A Copenaghen l'aspettava la felicità. Appena vi fu arrivato, seppesi
la morte di Volhall. Quel barbaro non fu compianto da alcuna persona e ciascheduno
s'interessò per Candido. Furono rotti i suoi ferri, e la libertà
fu tanto più lusinghiera per lui, inquantochè gli procurò
i mezzi di ritrovar Zenoide. Corse da lei, stettero un pezzo senza parlare,
ma il lor silenzio diceva tutto: piangeano, s'abbracciavano, volevan parlare,
e piangevan ancora. Cacambo godeva di quello spettacolo, così tenero
per un essere che è sensiblle; dividevano la gioja col loro amico, ed
egli era quasi in uno stato simile al loro. - Caro Cacambo, adorabile Zenoide;
grida Candido, voi cancellate dal mio cuore la traccia profonda de' mali miei:
l'amore e l'amicizia mi preparano giorni sereni e momenti preziosi. Quante prove
ho passato, per giungere a questa felicità inaspettata! Tutto è
dimenticato, cara Zenoide; io vi veggo, voi m'amate, tutto va per lo meglio
per me; tutto è bene nella natura
La morte di Volhall avea lasciata Zenoide padrona della sua sorte. La corte
gli aveva assegnata una pensione sopra i beni di suo padre, che erano stati
confiscati; ella la ripartì con Candido e Cacambo; li tenne in casa,
e fece dire per la città che aveva ricevuto servizi sì importanti
da que' due forastieri, che la obbligavano a procurar loro tutti i beni della
vita, e a riparare alla ingiustizia della fortuna verso di loro. Vi fu chi penetrò
il motivo de' suoi benefici, ed era ben facile, poichè la sua corrispondenza
con Candido aveva dato malamente nell'occhio. Il maggior numero la biasimò,
e non fu approvata la sua condotta che da qualche cittadino che sapea pensare.

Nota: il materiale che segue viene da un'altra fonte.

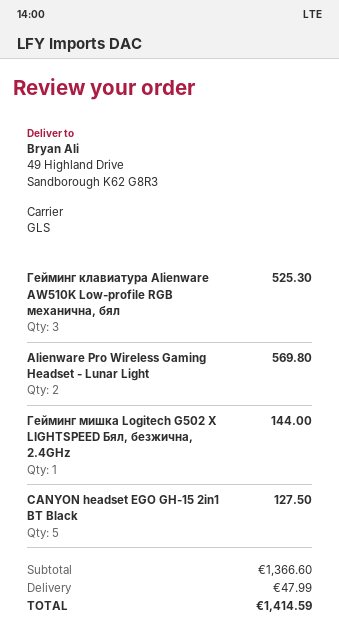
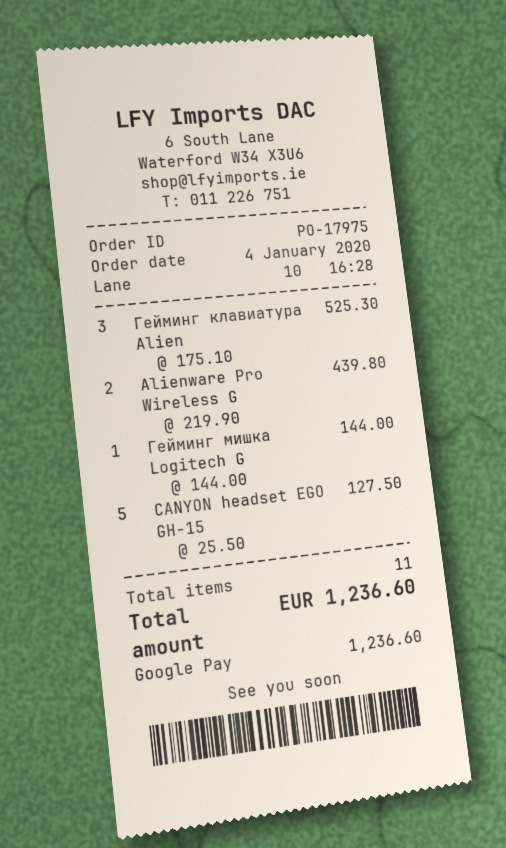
Alienware Pro Wireless Gaming Headset - Lunar Light: 2 for 569.80 -> 2 for 439.80
shipping: 47.99 -> none
total: 1414.59 -> 1236.60

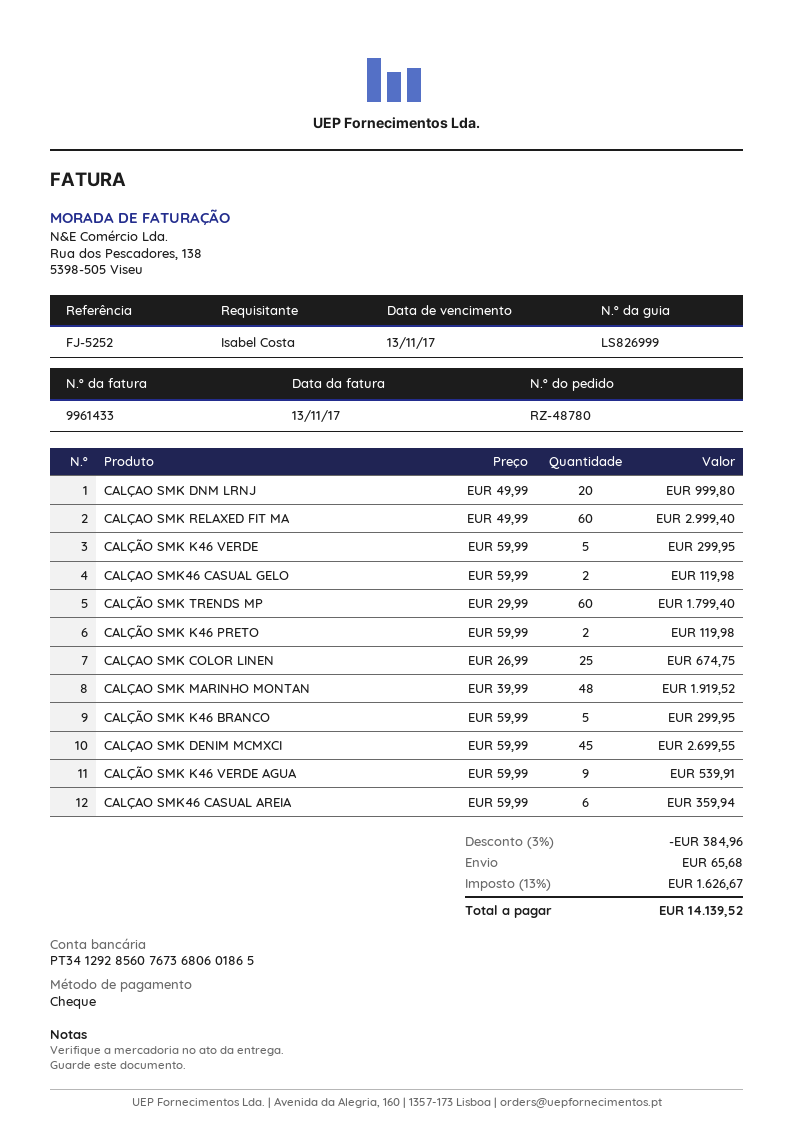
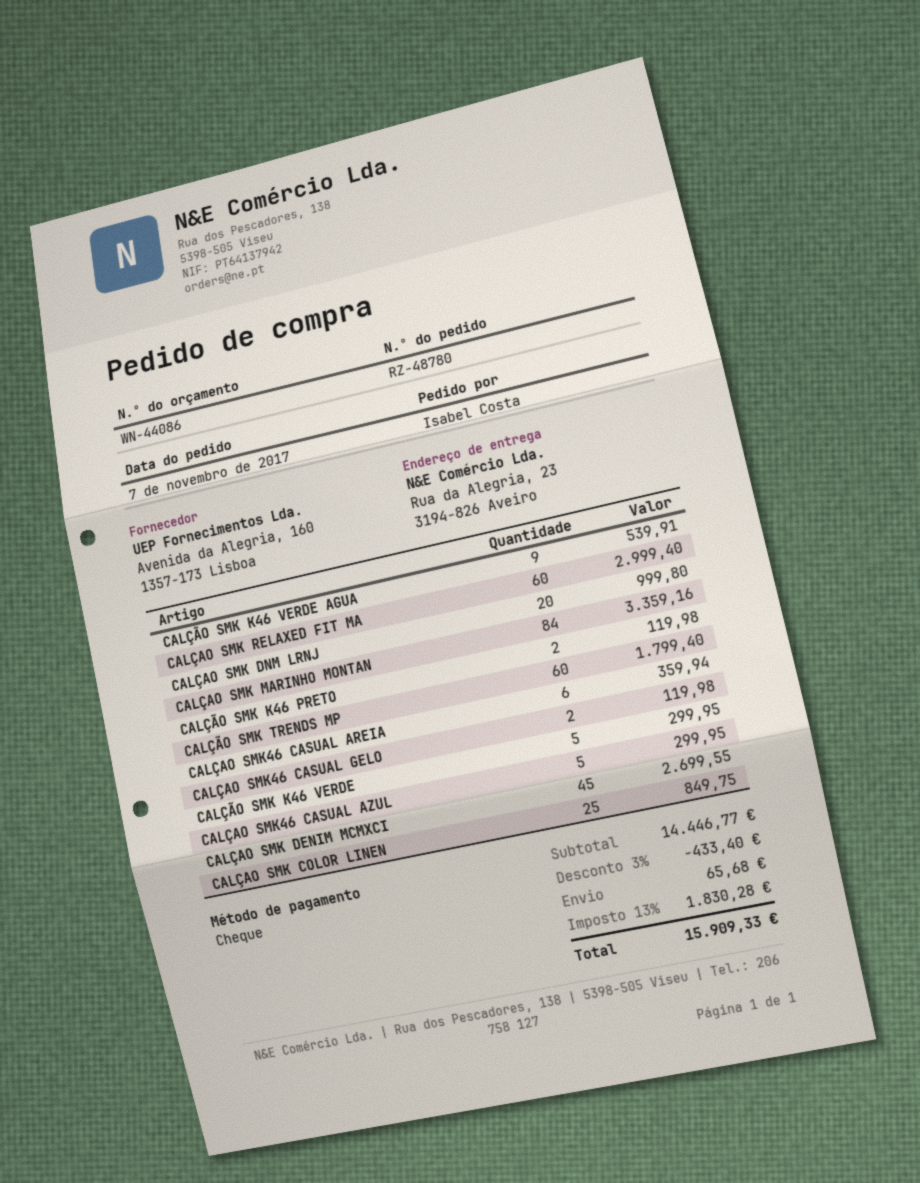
CALÇAO SMK COLOR LINEN: 25 for 674.75 -> 25 for 849.75
CALÇAO SMK MARINHO MONTAN: 48 for 1919.52 -> 84 for 3359.16
CALÇÃO SMK K46 BRANCO: 5 for 299.95 -> none
CALÇAO SMK46 CASUAL AZUL: none -> 5 for 299.95
discount: 3% = 384.96 -> 3% = 433.40
tax: 13% = 1626.67 -> 13% = 1830.28
total: 14139.52 -> 15909.33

Zenoide che facea un certo caso della stima de' pazzi, soffriva di non esser
nel caso di meritarla. La morte di Cunegonda, che i corrispondenti de' negozianti
gesuiti sparsero in Copenaghen, procurò a Zenoide i mezzi di conciliare
ogni cosa. Ella fece fare una genealogia per Candido, e l'autore, che era un
uomo abile, lo fe' discendere da una delle più antiche case d'Europa;
pretese che il suo vero nome fosse Canuto, che porta uno de' re di Danimarca,
il che è verosimilissimo. Dido in uto non è una sì gran
metamorfosi, e Candido, per mezzo di questo leggier cambiamento, divenne un
grandissimo signore.
Sposò Zenoide in facie Eccelesiæ, ed essi vissero sì tranquillamente
quanto lo è possibile. Cacambo fu loro amico comune, e Candido diceva
spesso.
- Tutto non va sì bene quanto in Eldorado, ma non va neppur tanto male.